# WORK TO BE COMPLETED
Extract the text of each entry below exactly, leaving every image behind.
(RECORDS FOR THIS TASK begins)
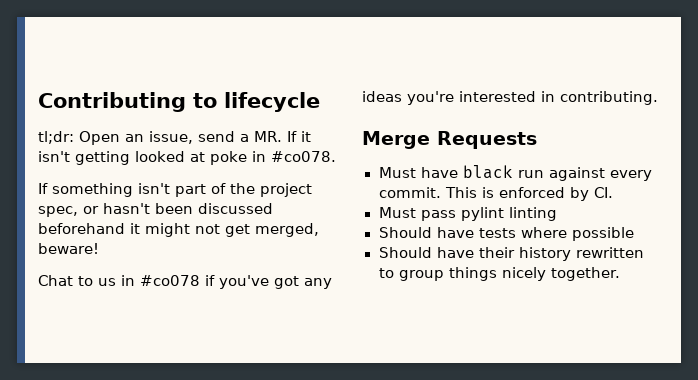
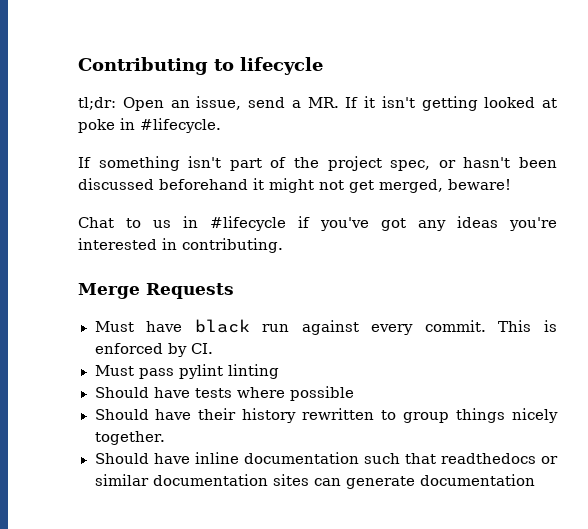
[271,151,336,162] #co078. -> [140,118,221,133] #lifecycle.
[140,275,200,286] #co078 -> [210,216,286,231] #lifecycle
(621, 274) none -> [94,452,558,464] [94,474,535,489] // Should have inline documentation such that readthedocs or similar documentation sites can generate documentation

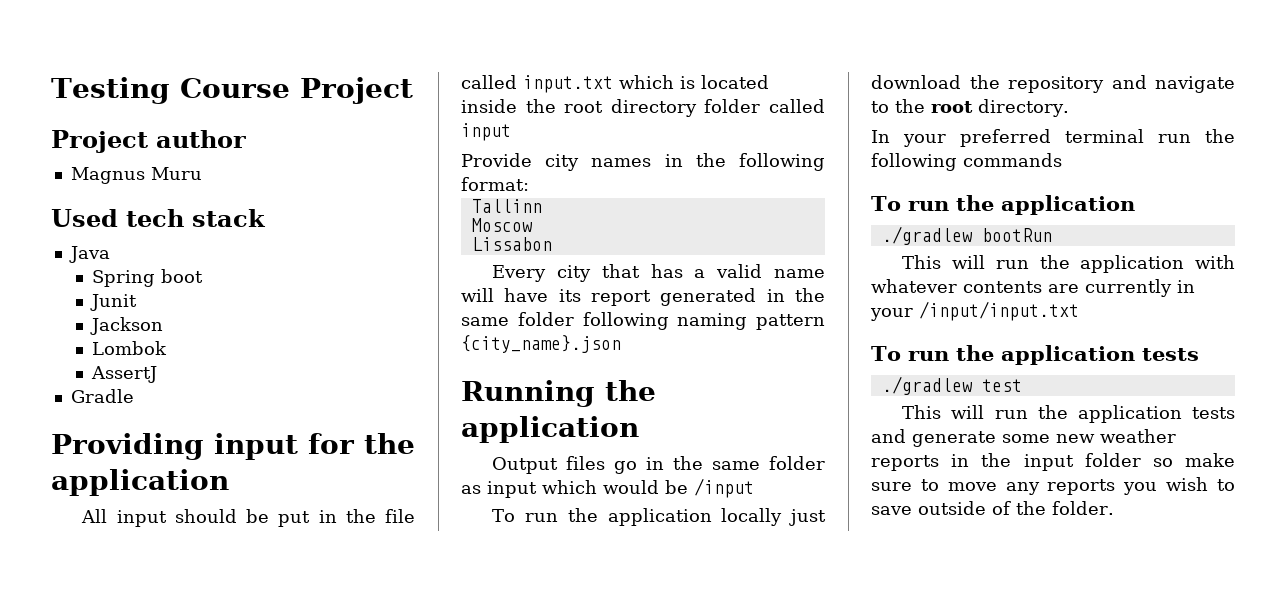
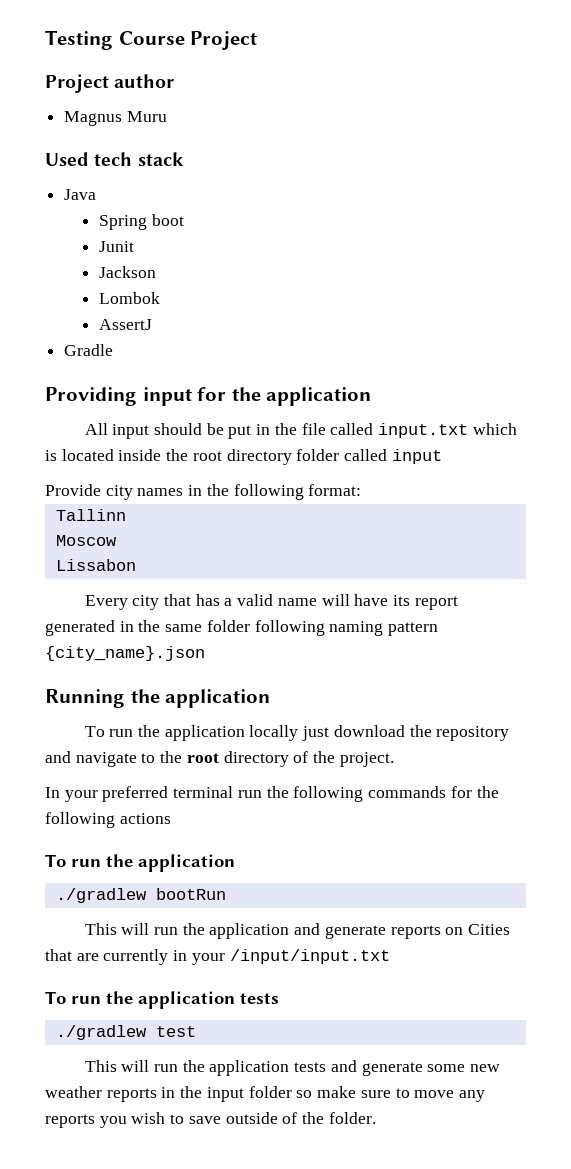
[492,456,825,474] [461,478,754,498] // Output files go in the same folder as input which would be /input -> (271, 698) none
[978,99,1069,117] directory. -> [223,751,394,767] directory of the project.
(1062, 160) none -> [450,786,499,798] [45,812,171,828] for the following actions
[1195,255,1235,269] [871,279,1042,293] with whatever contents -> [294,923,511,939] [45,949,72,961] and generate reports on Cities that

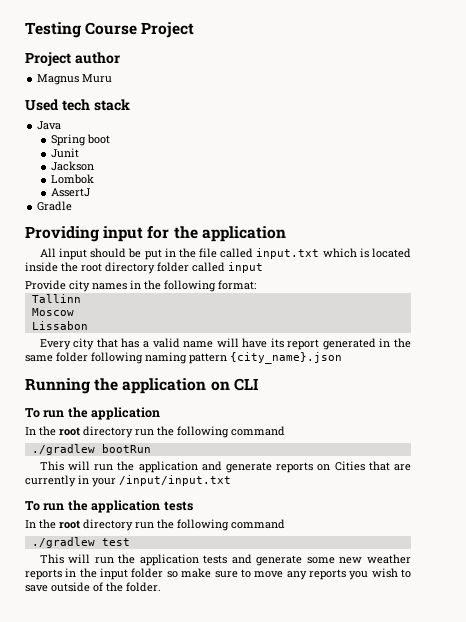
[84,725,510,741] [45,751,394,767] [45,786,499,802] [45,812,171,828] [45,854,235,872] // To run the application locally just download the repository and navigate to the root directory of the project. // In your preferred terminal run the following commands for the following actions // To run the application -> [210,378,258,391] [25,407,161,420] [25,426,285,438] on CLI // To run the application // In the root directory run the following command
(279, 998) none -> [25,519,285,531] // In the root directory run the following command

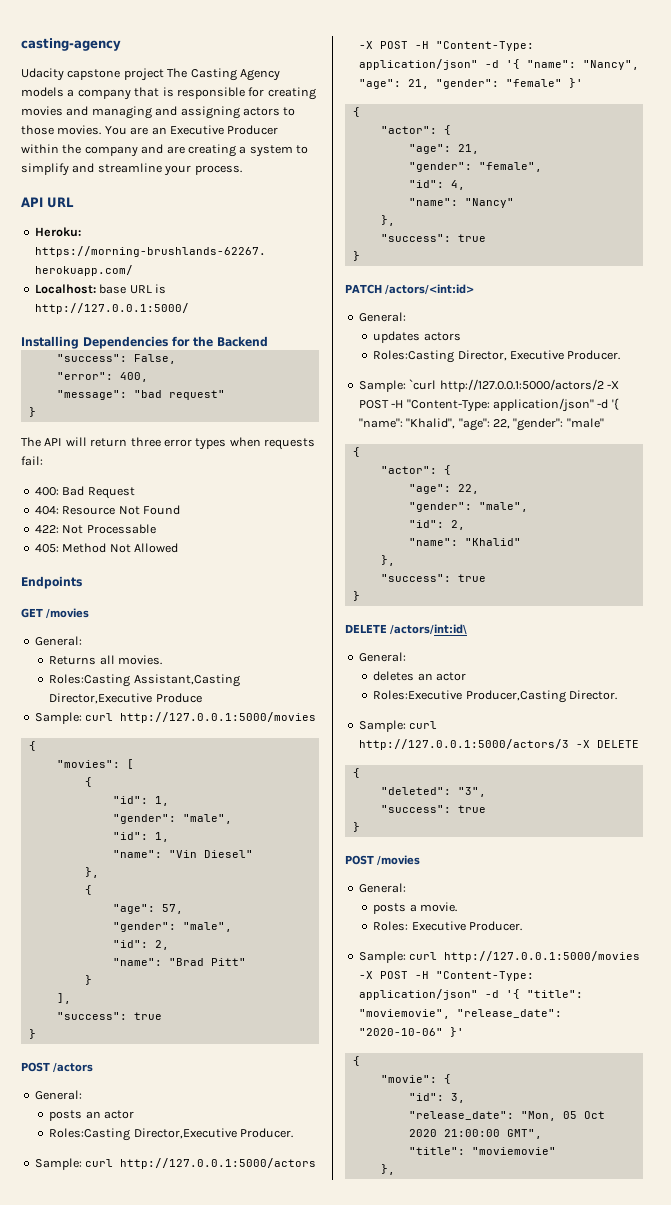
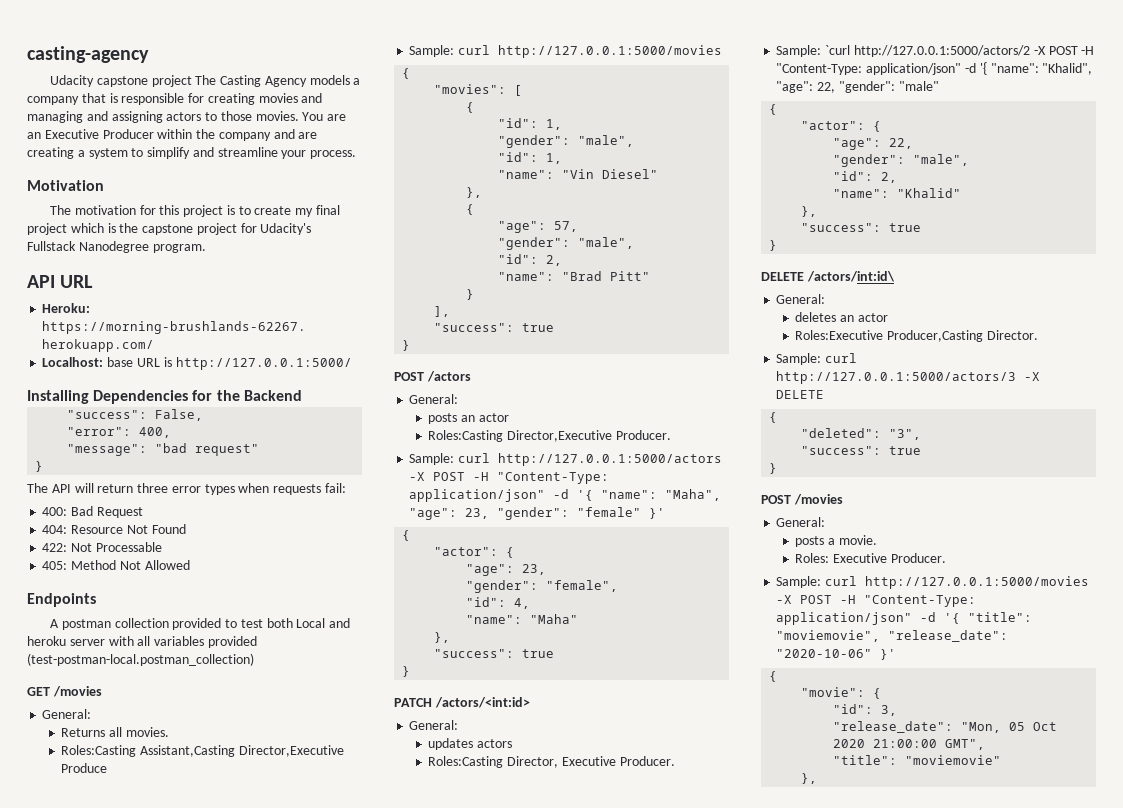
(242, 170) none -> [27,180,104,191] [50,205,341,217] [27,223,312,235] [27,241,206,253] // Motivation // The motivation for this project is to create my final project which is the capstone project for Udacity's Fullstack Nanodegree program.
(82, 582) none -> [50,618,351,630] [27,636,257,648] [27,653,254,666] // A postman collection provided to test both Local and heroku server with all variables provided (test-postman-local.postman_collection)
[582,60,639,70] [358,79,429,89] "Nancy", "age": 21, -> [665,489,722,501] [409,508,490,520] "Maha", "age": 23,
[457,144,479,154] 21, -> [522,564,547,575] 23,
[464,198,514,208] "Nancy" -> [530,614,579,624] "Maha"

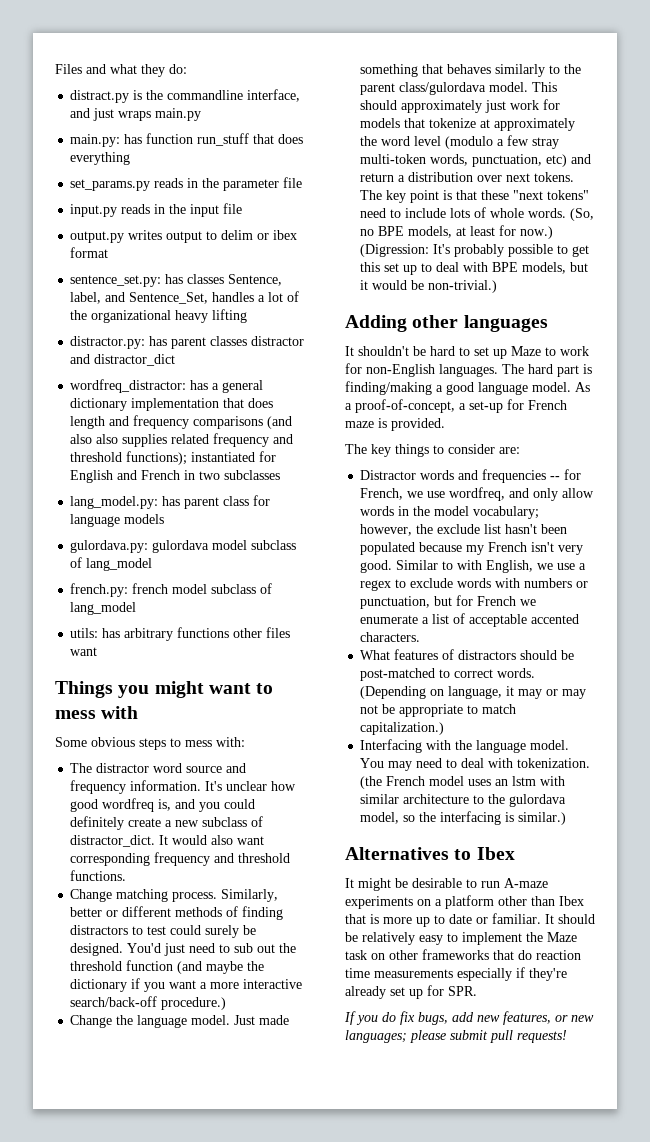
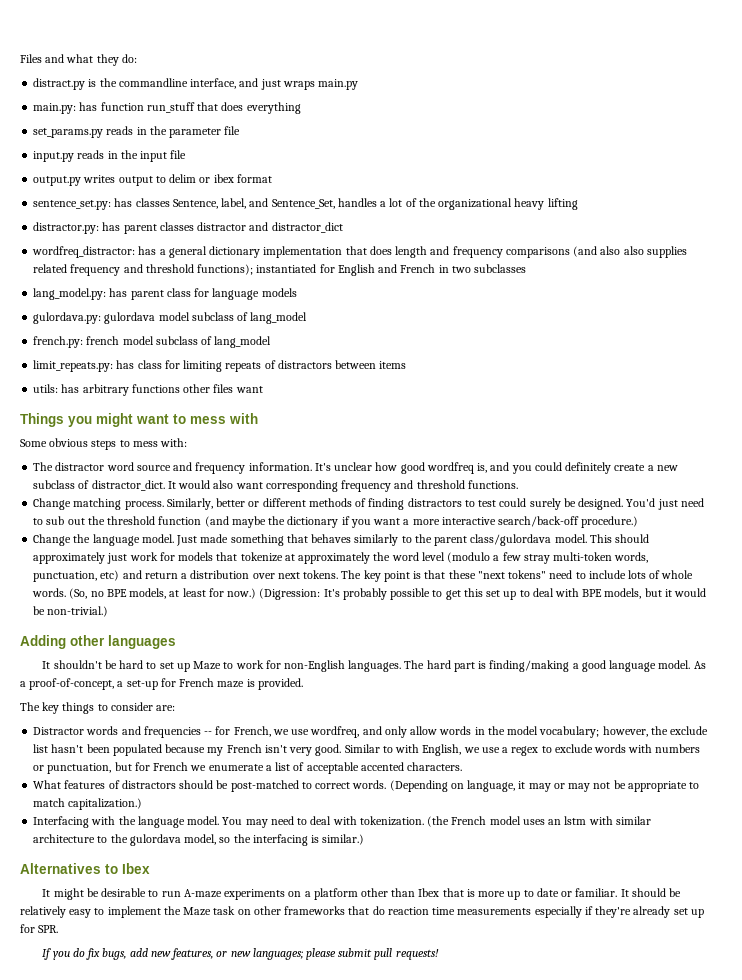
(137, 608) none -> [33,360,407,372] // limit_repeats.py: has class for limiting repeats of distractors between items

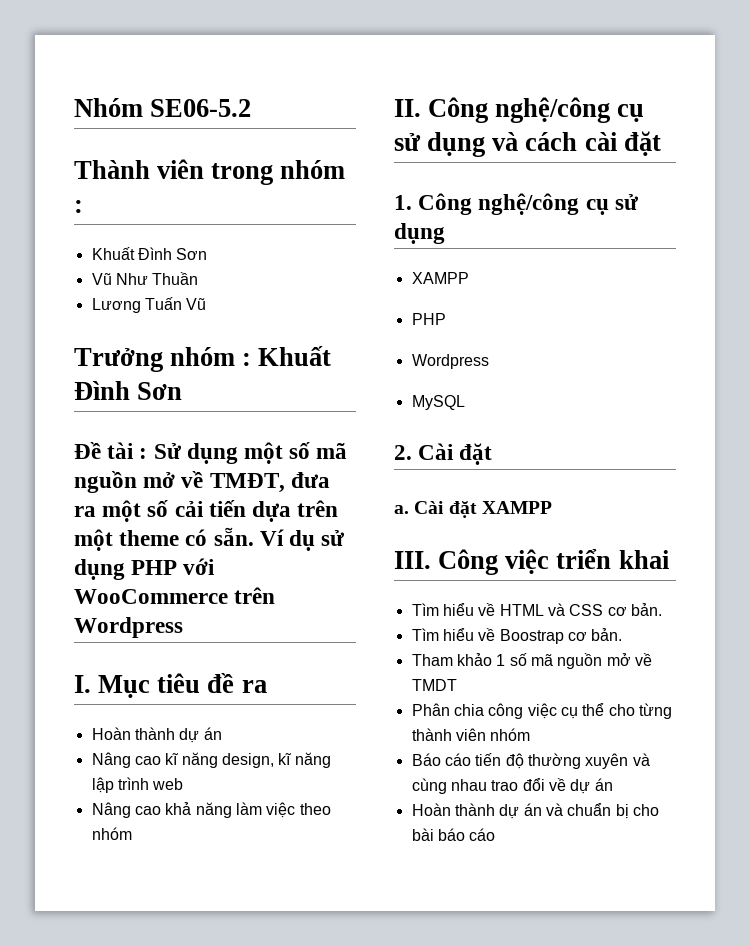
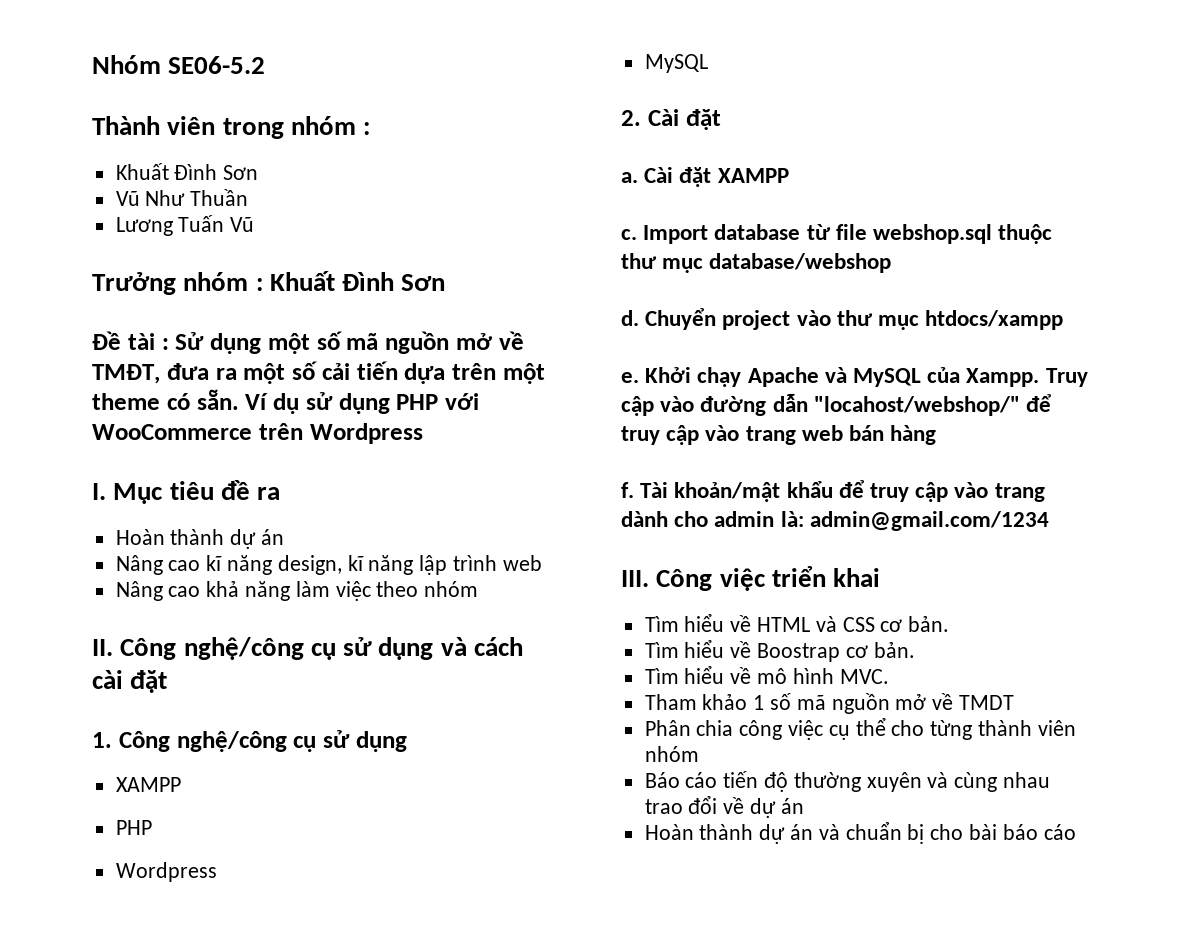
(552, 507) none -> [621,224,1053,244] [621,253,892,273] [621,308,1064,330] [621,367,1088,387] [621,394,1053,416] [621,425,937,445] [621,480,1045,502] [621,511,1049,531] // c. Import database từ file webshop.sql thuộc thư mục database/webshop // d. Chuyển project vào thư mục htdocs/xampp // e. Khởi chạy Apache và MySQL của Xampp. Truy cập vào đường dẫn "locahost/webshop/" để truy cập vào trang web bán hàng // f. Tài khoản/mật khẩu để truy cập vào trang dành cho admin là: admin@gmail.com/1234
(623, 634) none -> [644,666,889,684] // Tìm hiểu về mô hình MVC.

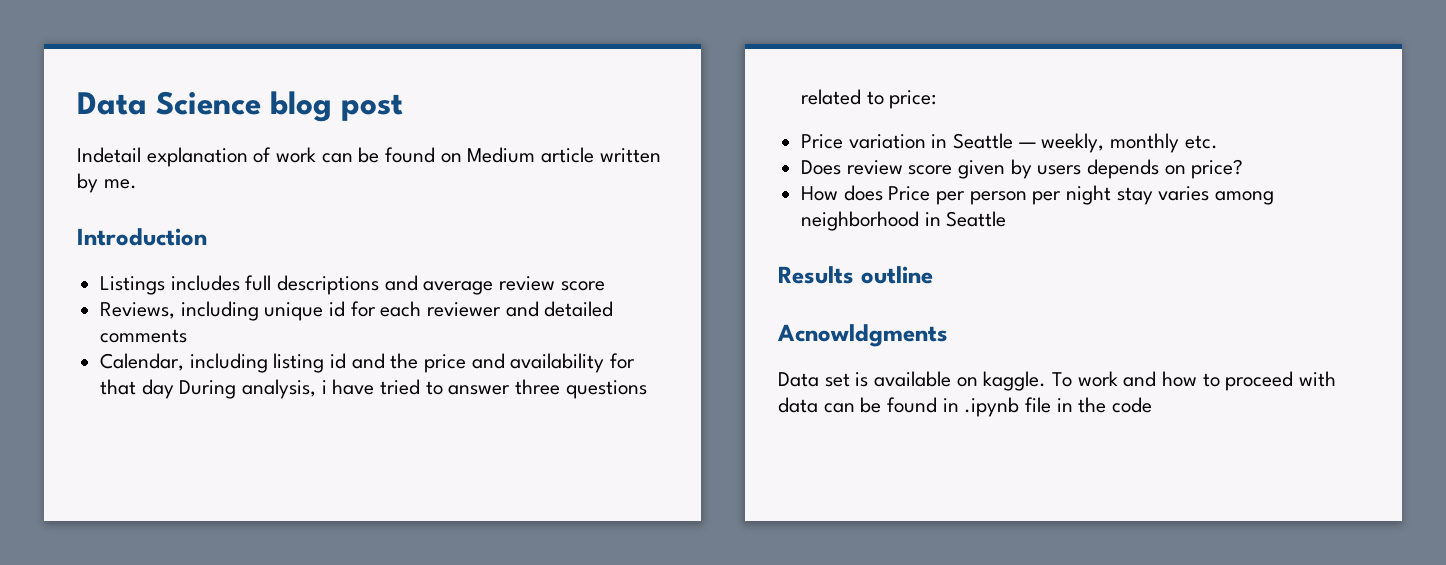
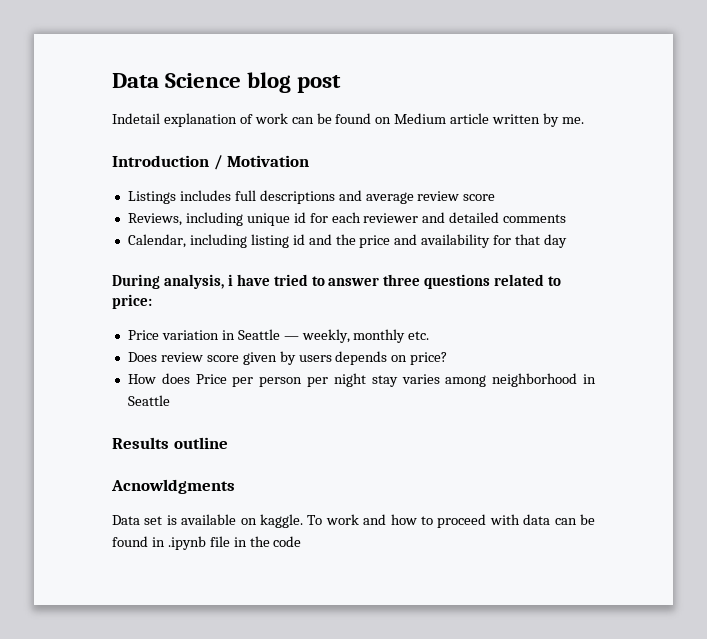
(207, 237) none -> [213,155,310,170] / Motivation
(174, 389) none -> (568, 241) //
(RECORDS FOR THIS TASK ends)
# RESULT BELOW
[271,151,336,162] #co078. -> [140,118,221,133] #lifecycle.
[140,275,200,286] #co078 -> [210,216,286,231] #lifecycle
(621, 274) none -> [94,452,558,464] [94,474,535,489] // Should have inline documentation such that readthedocs or similar documentation sites can generate documentation

[492,456,825,474] [461,478,754,498] // Output files go in the same folder as input which would be /input -> (271, 698) none
[978,99,1069,117] directory. -> [223,751,394,767] directory of the project.
(1062, 160) none -> [450,786,499,798] [45,812,171,828] for the following actions
[1195,255,1235,269] [871,279,1042,293] with whatever contents -> [294,923,511,939] [45,949,72,961] and generate reports on Cities that

[84,725,510,741] [45,751,394,767] [45,786,499,802] [45,812,171,828] [45,854,235,872] // To run the application locally just download the repository and navigate to the root directory of the project. // In your preferred terminal run the following commands for the following actions // To run the application -> [210,378,258,391] [25,407,161,420] [25,426,285,438] on CLI // To run the application // In the root directory run the following command
(279, 998) none -> [25,519,285,531] // In the root directory run the following command

(242, 170) none -> [27,180,104,191] [50,205,341,217] [27,223,312,235] [27,241,206,253] // Motivation // The motivation for this project is to create my final project which is the capstone project for Udacity's Fullstack Nanodegree program.
(82, 582) none -> [50,618,351,630] [27,636,257,648] [27,653,254,666] // A postman collection provided to test both Local and heroku server with all variables provided (test-postman-local.postman_collection)
[582,60,639,70] [358,79,429,89] "Nancy", "age": 21, -> [665,489,722,501] [409,508,490,520] "Maha", "age": 23,
[457,144,479,154] 21, -> [522,564,547,575] 23,
[464,198,514,208] "Nancy" -> [530,614,579,624] "Maha"

(137, 608) none -> [33,360,407,372] // limit_repeats.py: has class for limiting repeats of distractors between items

(552, 507) none -> [621,224,1053,244] [621,253,892,273] [621,308,1064,330] [621,367,1088,387] [621,394,1053,416] [621,425,937,445] [621,480,1045,502] [621,511,1049,531] // c. Import database từ file webshop.sql thuộc thư mục database/webshop // d. Chuyển project vào thư mục htdocs/xampp // e. Khởi chạy Apache và MySQL của Xampp. Truy cập vào đường dẫn "locahost/webshop/" để truy cập vào trang web bán hàng // f. Tài khoản/mật khẩu để truy cập vào trang dành cho admin là: admin@gmail.com/1234
(623, 634) none -> [644,666,889,684] // Tìm hiểu về mô hình MVC.

(207, 237) none -> [213,155,310,170] / Motivation
(174, 389) none -> (568, 241) //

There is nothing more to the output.